Two processors, one very capable base

The lineup starts with the Intel Core Ultra 5 125H, a 14-core chip that reaches up to 4.5 GHz. The higher-end model steps up to the Core Ultra 9 185H, adding two more cores and a peak speed of 5.1 GHz.

Both versions keep the same core memory and storage configuration, with 32GB RAM and a 1TB PCIe Gen4 SSD. The tested unit used the Core Ultra 9 185H, Intel Arc graphics, 32GB LPDDR5x RAM, and a 1TB M.2 NVMe 4.0 drive.

Model Processor Key Specs
GeekBook X14 Pro Core Ultra 5 125H 14 cores, up to 4.5 GHz, 32GB RAM, 1TB SSD
GeekBook X14 Pro Core Ultra 9 185H 16 cores, up to 5.1 GHz, 32GB RAM, 1TB SSD

Connectivity is also unusually generous for such a slim system. The laptop includes two USB4 Type-C 40Gbps ports with Power Delivery, one HDMI port, and a 3.5 mm audio jack.

Geekom also ships a USB-C dongle that adds another USB-C port, two extra USB-A ports, another HDMI output, and RJ45 Ethernet. That accessory makes the machine easier to use as a desktop replacement without immediately reaching for a hub.

The OLED panel is the real standout

Thin laptops often compromise on display quality, but the X14 Pro takes the opposite approach with a 14-inch OLED panel. It offers a 2880 x 1800 resolution, a 120Hz refresh rate, 450 nits of peak brightness, and full DCI-P3 coverage.

Measured color performance backs up the panel’s positioning. DCI-P3 coverage reached 100%, AdobeRGB hit 95%, and color accuracy was rated very high with a Delta-E of 0.48.

The screen also showed strong uniformity, both at 100% brightness and at a reduced 67% setting. Luminance uniformity was described as excellent across multiple brightness levels.

One technical issue was noted on the review unit, however: keyboard brightness controls did not respond properly during testing. The on-screen slider moved, but the actual brightness level did not change in that test.

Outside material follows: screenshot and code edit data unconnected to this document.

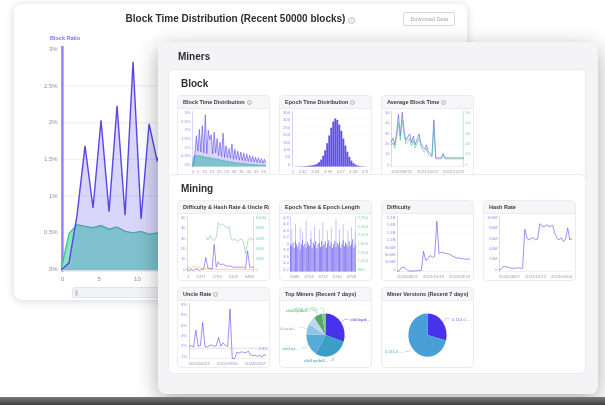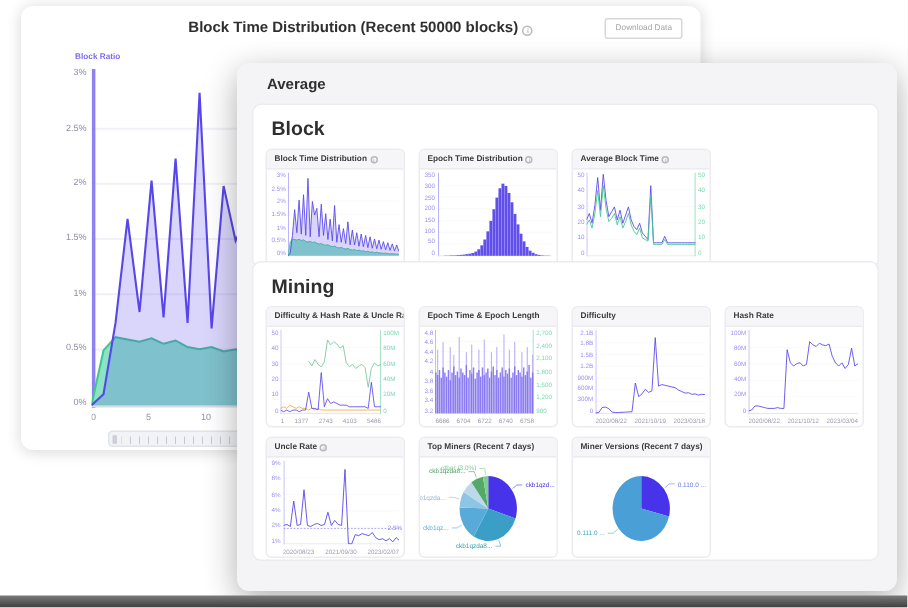--- a/index.html
+++ b/index.html
@@ -115,7 +115,7 @@
 </div>
 
 <div class="fg-card">
-  <div class="fg-header">Average</div>
+  <div class="fg-header">Miners</div>
 
   <div class="panel block">
     <h3>Block</h3>

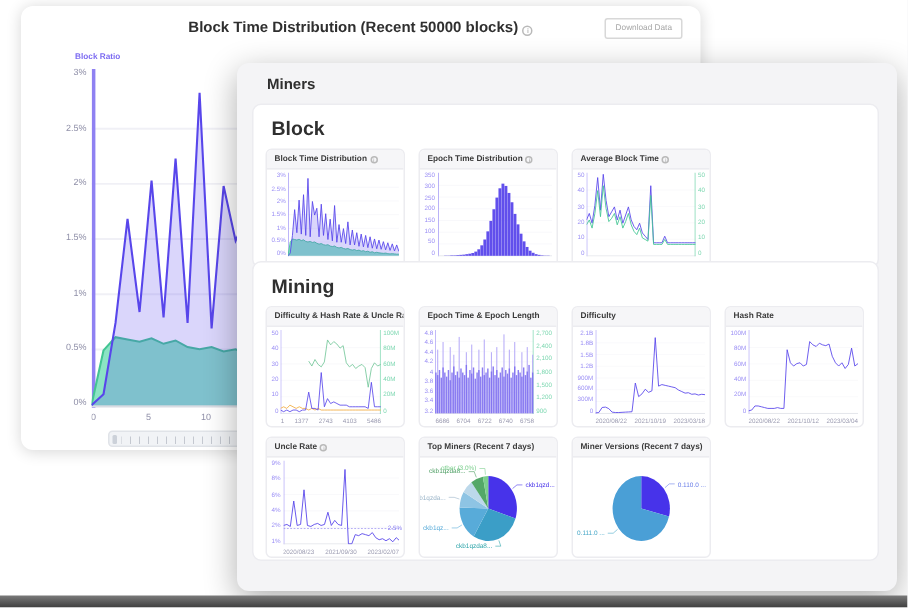--- a/index.html
+++ b/index.html
@@ -30,7 +30,7 @@
   .panel{position:absolute;left:10px;width:418px;background:#fff;border:1px solid #ececf0;border-radius:6px}
   .panel.block{top:27px;height:110px}
   .panel.mining{top:132px;height:200px}
-  .panel h3{font-size:13px;font-weight:700;color:#2f2f2f;padding:8px 0 0 12px}
+  .panel h3{font-size:10px;font-weight:700;color:#2f2f2f;padding:8px 0 0 12px}
   .cards{display:grid;grid-template-columns:repeat(4,93px);gap:9px;padding:6px 8px 0 8px}
   .chart-card{height:81px;border:1px solid #ececf0;border-radius:4px;background:#fff;overflow:hidden;
     display:flex;flex-direction:column}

Performance is strong enough for creative work

Benchmarks put the Core Ultra 9 model in solid territory for a machine this thin. It posted a Geekbench CPU score of 12,297 and a Cinebench 2024 result of 618, while the 1TB SSD reached read speeds of up to 7,004MB/s.

Those numbers translated well into real editing work. Large RAW photo files in Photoshop remained responsive, even when filters were applied and projects involved double-digit layers.

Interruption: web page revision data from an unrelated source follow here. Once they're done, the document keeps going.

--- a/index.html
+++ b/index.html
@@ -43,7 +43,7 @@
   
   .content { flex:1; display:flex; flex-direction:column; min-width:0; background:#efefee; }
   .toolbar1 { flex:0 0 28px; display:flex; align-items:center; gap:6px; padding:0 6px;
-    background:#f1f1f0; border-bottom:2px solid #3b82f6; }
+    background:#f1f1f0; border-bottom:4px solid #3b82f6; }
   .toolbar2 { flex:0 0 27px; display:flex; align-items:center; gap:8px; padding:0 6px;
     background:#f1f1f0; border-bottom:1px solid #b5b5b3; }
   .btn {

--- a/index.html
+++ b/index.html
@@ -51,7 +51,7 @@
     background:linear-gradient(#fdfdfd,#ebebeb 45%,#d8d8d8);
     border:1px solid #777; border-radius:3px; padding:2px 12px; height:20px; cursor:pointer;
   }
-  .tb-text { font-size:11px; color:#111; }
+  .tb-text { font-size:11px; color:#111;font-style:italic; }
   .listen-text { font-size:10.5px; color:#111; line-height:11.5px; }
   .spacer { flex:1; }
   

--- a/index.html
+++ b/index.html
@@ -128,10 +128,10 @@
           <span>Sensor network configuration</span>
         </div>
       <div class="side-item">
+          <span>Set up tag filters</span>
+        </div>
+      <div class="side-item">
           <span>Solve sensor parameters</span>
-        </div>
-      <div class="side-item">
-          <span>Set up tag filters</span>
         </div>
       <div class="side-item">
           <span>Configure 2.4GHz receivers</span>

Heavier tasks were handled with confidence too. A 1.4GB stitched panorama TIFF with an 852-megapixel resolution was expanded vertically by about 500 pixels using Generative Expand in 27.5 seconds.

That result was faster than the Lenovo Yoga Slim 7 Aura in the same test, which took 45 seconds. For users who care about edit speed, that gap is difficult to ignore.

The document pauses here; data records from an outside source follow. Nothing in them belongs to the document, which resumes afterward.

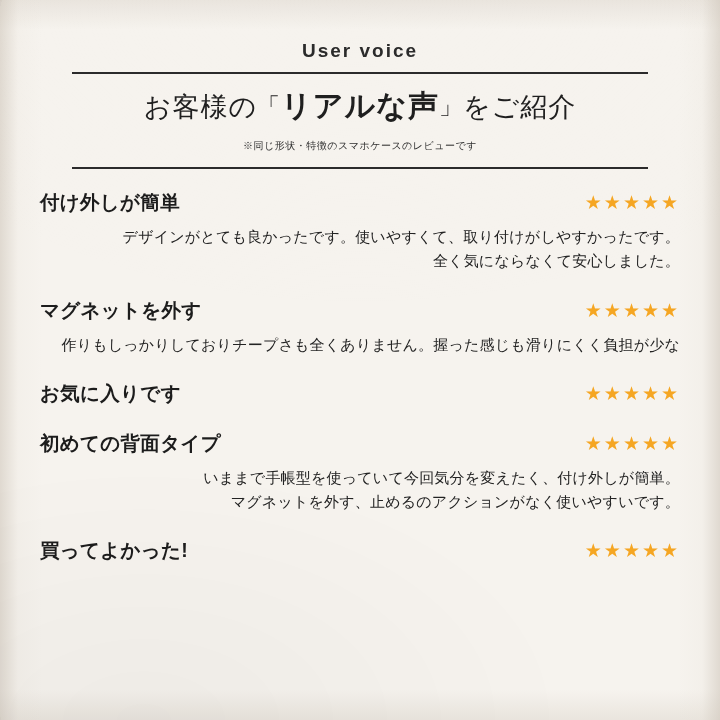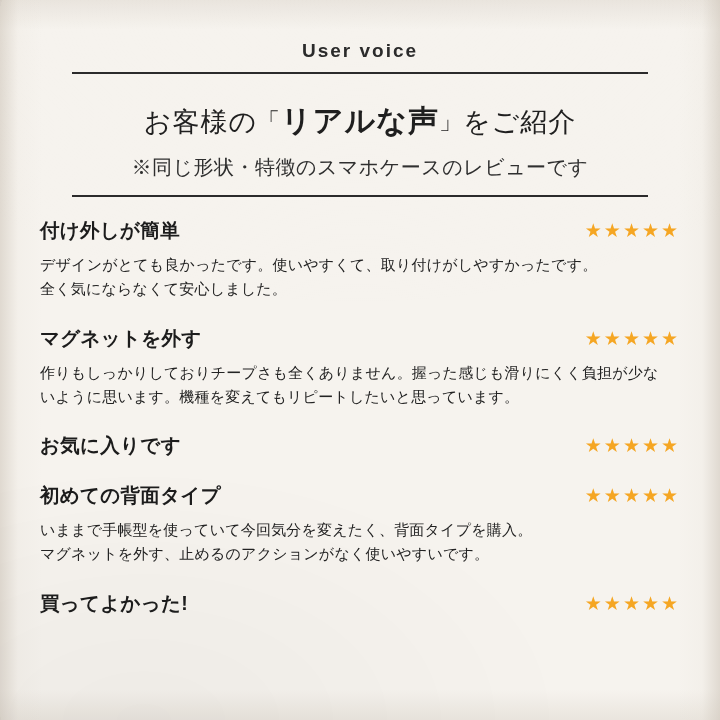--- a/index.html
+++ b/index.html
@@ -63,7 +63,7 @@
     margin: 0 18px;
   }
   .headline {
-    margin-top: 27px;
+    margin-top: 12px;
     font-size: 27px;
     color: #1f1f1f;
     letter-spacing: 1px;

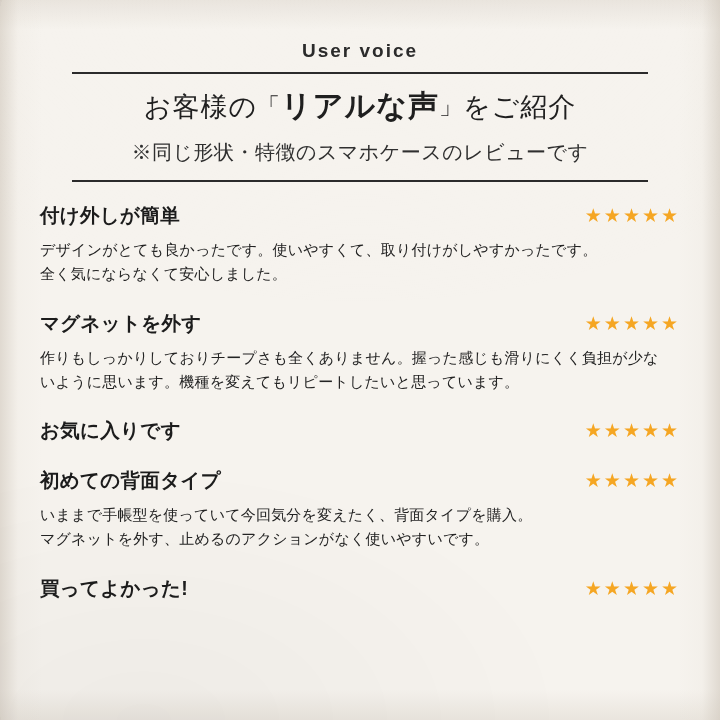--- a/index.html
+++ b/index.html
@@ -80,7 +80,7 @@
   }
   .subnote {
     margin: 12px 0 14px 0;
-    font-size: 20px;
+    font-size: 10px;
     color: #2f2f2f;
     letter-spacing: 0.5px;
   }

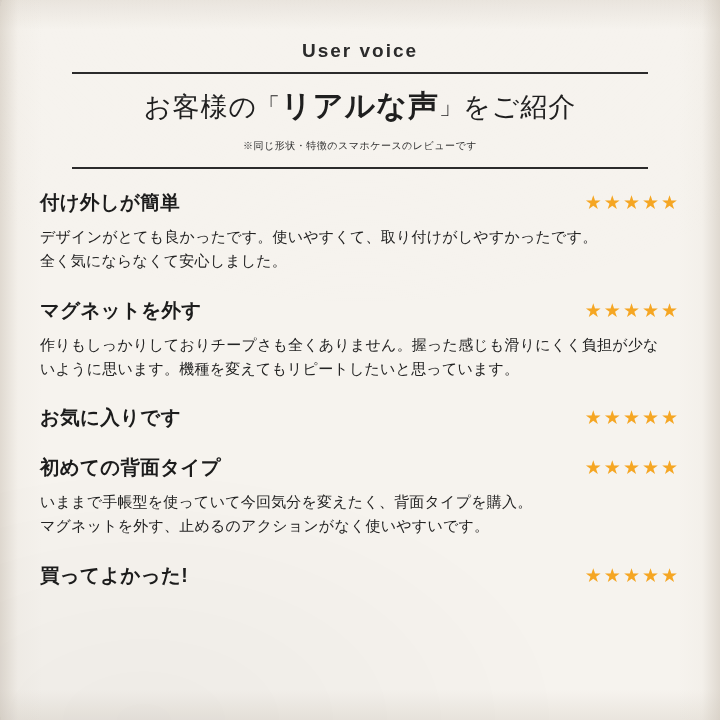--- a/index.html
+++ b/index.html
@@ -120,6 +120,7 @@
     line-height: 1.62;
     color: #232323;
     letter-spacing: 0.2px;
+    text-align: right;
   }
   .review-body .line { display: block; }
 </style>

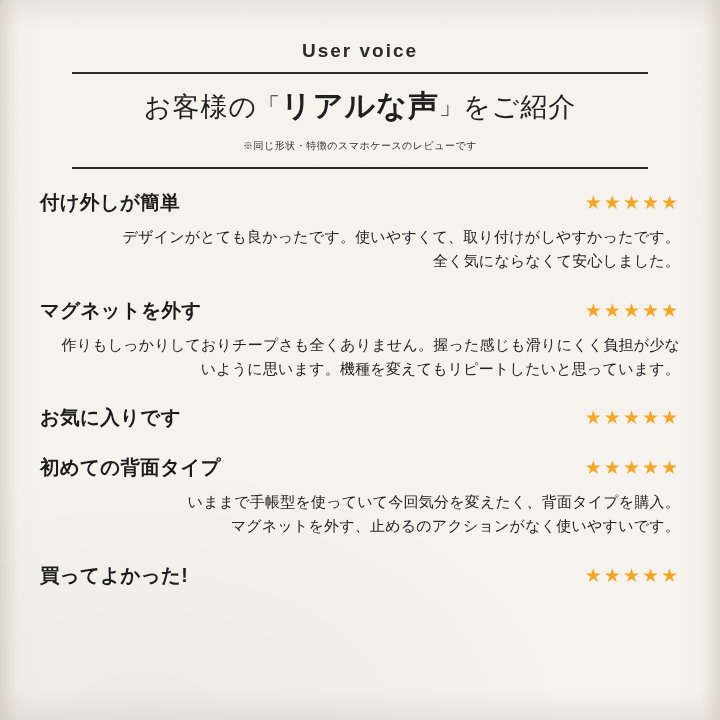--- a/index.html
+++ b/index.html
@@ -162,7 +162,6 @@
         </div>
         <div class="review-body">
           <span class="line">作りもしっかりしておりチープさも全くありません。握った感じも滑りにくく負担が少な</span>
-          <span class="line">いように思います。機種を変えてもリピートしたいと思っています。</span>
         </div>
       </div>
 

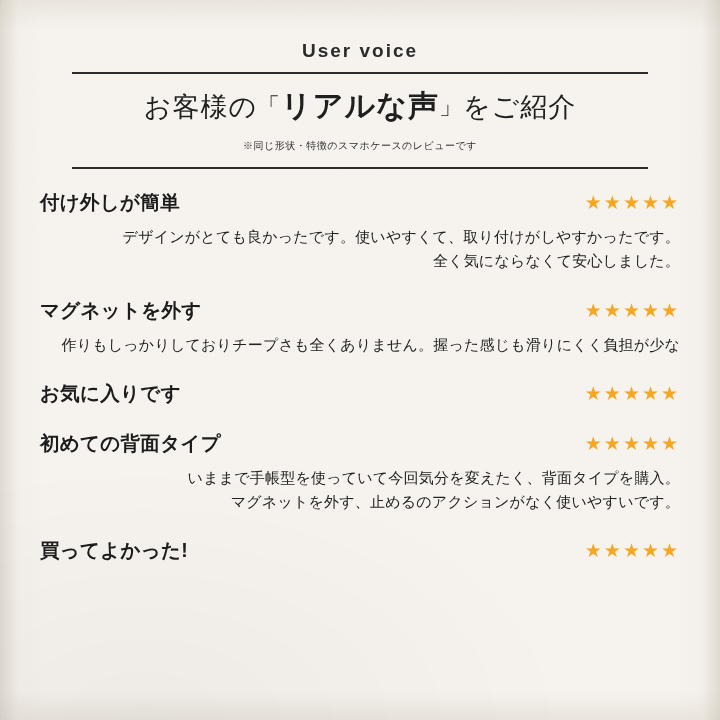--- a/index.html
+++ b/index.html
@@ -178,7 +178,7 @@
           <span class="stars">★★★★★</span>
         </div>
         <div class="review-body">
-          <span class="line">いままで手帳型を使っていて今回気分を変えたく、背面タイプを購入。</span>
+          <span class="line">いままで手帳型を使っていて今回気分を変えたく、付け外しが簡単。</span>
           <span class="line">マグネットを外す、止めるのアクションがなく使いやすいです。</span>
         </div>
       </div>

Thin, quiet, and surprisingly practical

The X14 Pro does not appear to pay for its performance with excessive heat or distracting fan noise. It is described as staying relatively cool and quiet even under sustained load.

Battery capacity is also substantial for the chassis, at 72Wh. Geekom says the laptop can last up to 16 hours, and the included 65W gallium nitride charger is claimed to reach 80% in about one hour.

The design follows a CNC-machined magnesium alloy unibody construction and looks strongly inspired by the MacBook Air. The frame feels rigid with very little flex, although the extremely thin display itself naturally feels more delicate.

Input remains good, but not perfect

The backlit keyboard offers adjustable lighting and remains comfortable enough for fast typing. Key travel is limited by the slim body, but the typing experience still lands on the practical side.

The trackpad is large, smooth, and responsive, yet only the right third can be clicked. That limitation makes drag-and-drop tasks less convenient, especially in workflows like drawing or erasing in Photoshop.

Audio is acceptable rather than exceptional. Bass is limited by the compact speaker space, though the sound does not become harsh, and the 3.5 mm jack remains available for better audio output.

At $1,199 for the Core Ultra 9 version, the GeekBook X14 Pro undercuts the base 13-inch MacBook Air by $100 while offering twice the RAM and twice the storage. Geekom also includes the port-expanding dongle at no extra cost, which adds another practical advantage for buyers who expect to work across multiple peripherals.